Osteoporosis and Hyperkyphosis: What Does Calcium Have to Do With It?

Pathology Perspectives

By Ruth Werner

Originally published in Massage & Bodywork magazine, October/November 2006.

To complement this issue’s theme on posture, let’s discuss a common postural problem among many older Americans: the hyperkyphosis that often accompanies osteoporosis.

We in the United States have grown up under the paradigm that dairy products are an important source of calcium. Indeed, according to many resources, it would appear that dairy products are the only source of calcium American adults need (to wit: “Got milk?”). Those of us in alternative healthcare may have learned that many options to milk exist, but debate still rages over the best ones, how useful they are, and whether calcium in any form actually provides protection against osteoporosis.

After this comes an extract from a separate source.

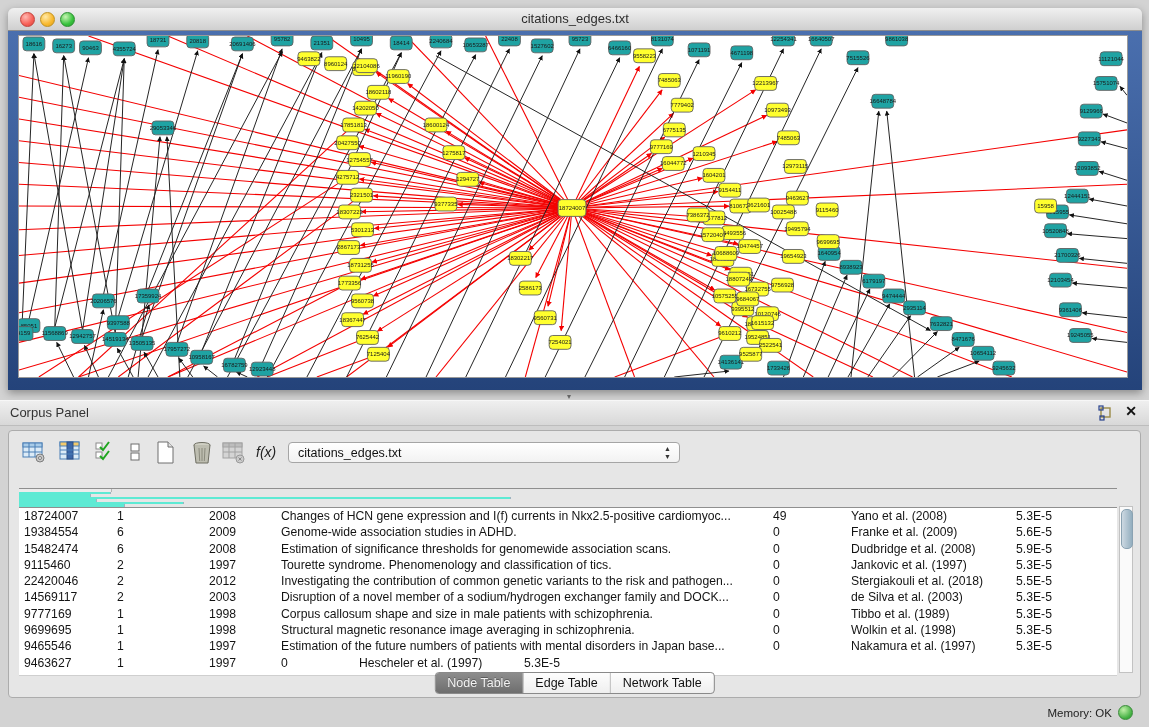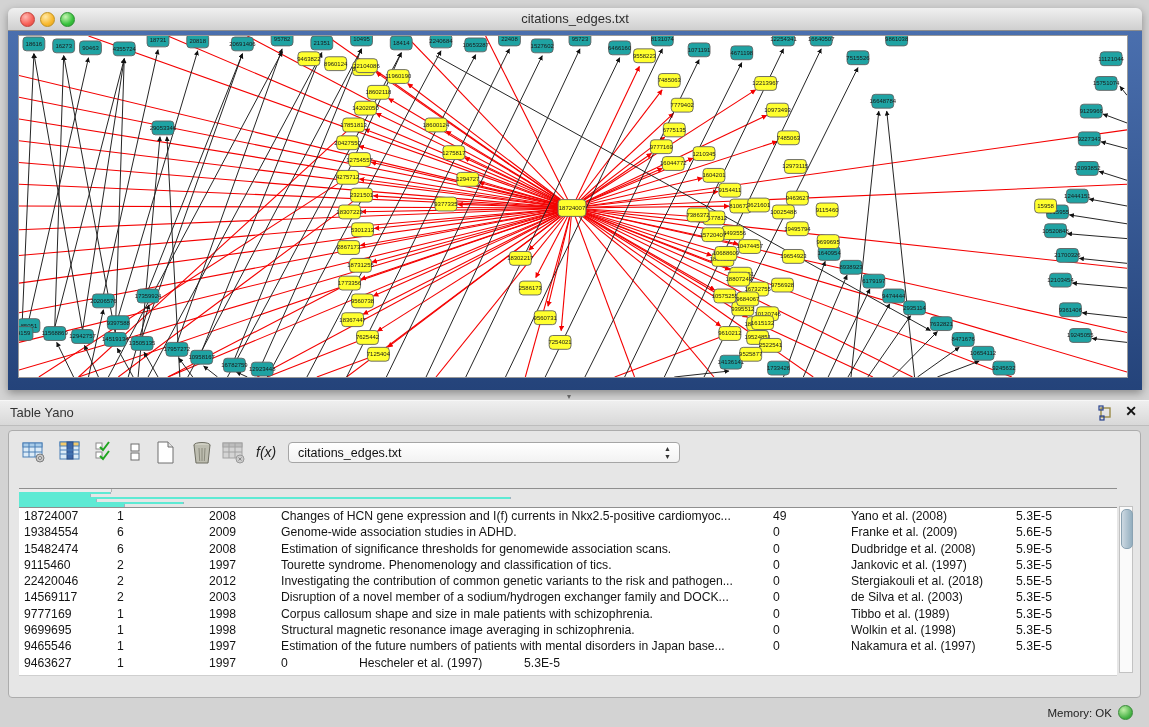"Table Yano" span { text: Table Yano -> Corpus Panel }
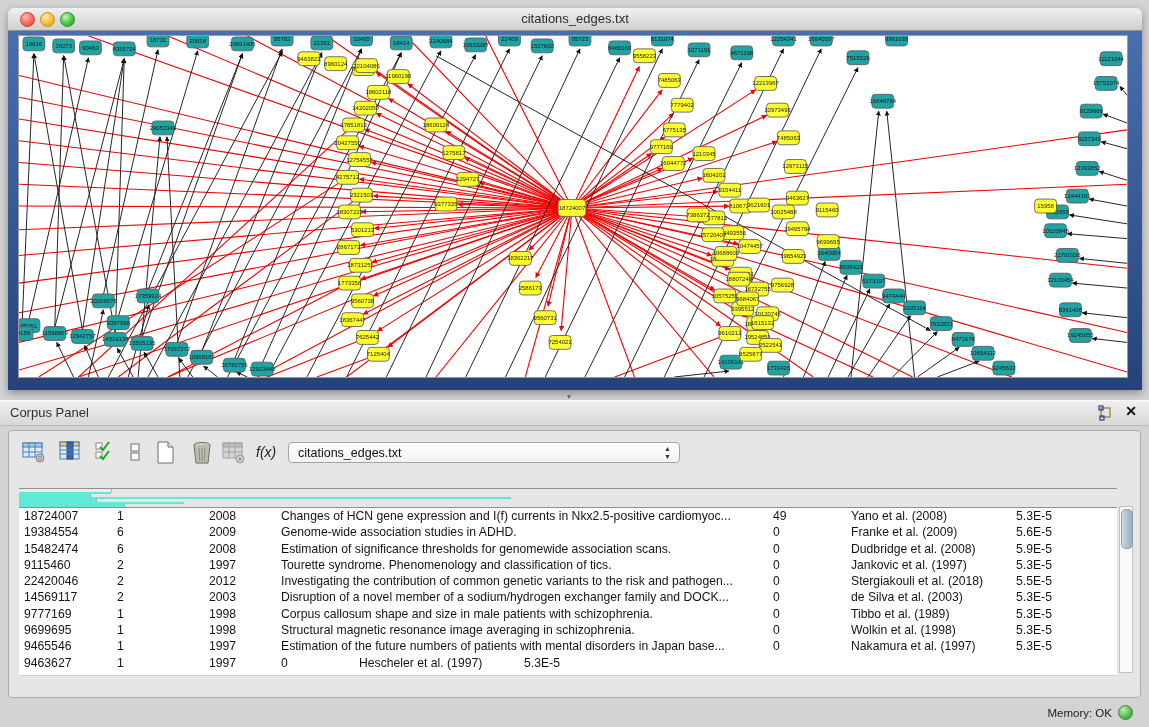"Node Table" div { html: none -> <div> <div>Node Table</div> <div>Edge Table</div> <div>Network Table</div> </div> }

I can’t give definitive answers on this topic in this limited space, but I can perhaps shed light on some organizing principles so that massage therapists (and the clients who may ask them for advice) can make informed decisions about how to prevent, slow, or manage this common and painful disorder.

Figure 1. Compare normal bone density (left) to osteoporotic bone (right). Copyright 2005 Lippincott Williams & Wilkins. From A Massage Therapist’s Guide to Pathology by Ruth Werner.

What is Osteoporosis?

Osteoporosis is a condition in which the calcium deposits in bone tissue become dangerously thin. Literally, it means porous bones. It is preceded by osteopenia: thinning bones. Both osteoporosis and osteopenia are extremely common in this country. It is estimated that ten million people have osteoporosis (eight million women and two million men), and an additional thirty-four million have osteopenia. One out of every two women, and one out of every eight men over age fifty, will have an osteoporosis-related fracture.1 Osteoporosis contributes to one and a half million fractures each year, and less than one-third of those patients return to pre-fracture levels of activity.2

Bone Construction

To understand the process of osteoporosis and how it leads to hyperkyphosis, we need to take a brief look at how healthy bones grow and maintain their mass. Perhaps the most important principle in understanding bone physiology is Wolff’s Law, which essentially says that every change in the form and/or function of a bone is followed by changes in internal and external architecture. In other words, bone is a use-it-or-lose-it proposition: weight-bearing stress sends the signal that maintaining bone density is a high priority. Lack of weight-bearing stress sends the signal that bone density is a low priority, and calcium can be spared for other purposes.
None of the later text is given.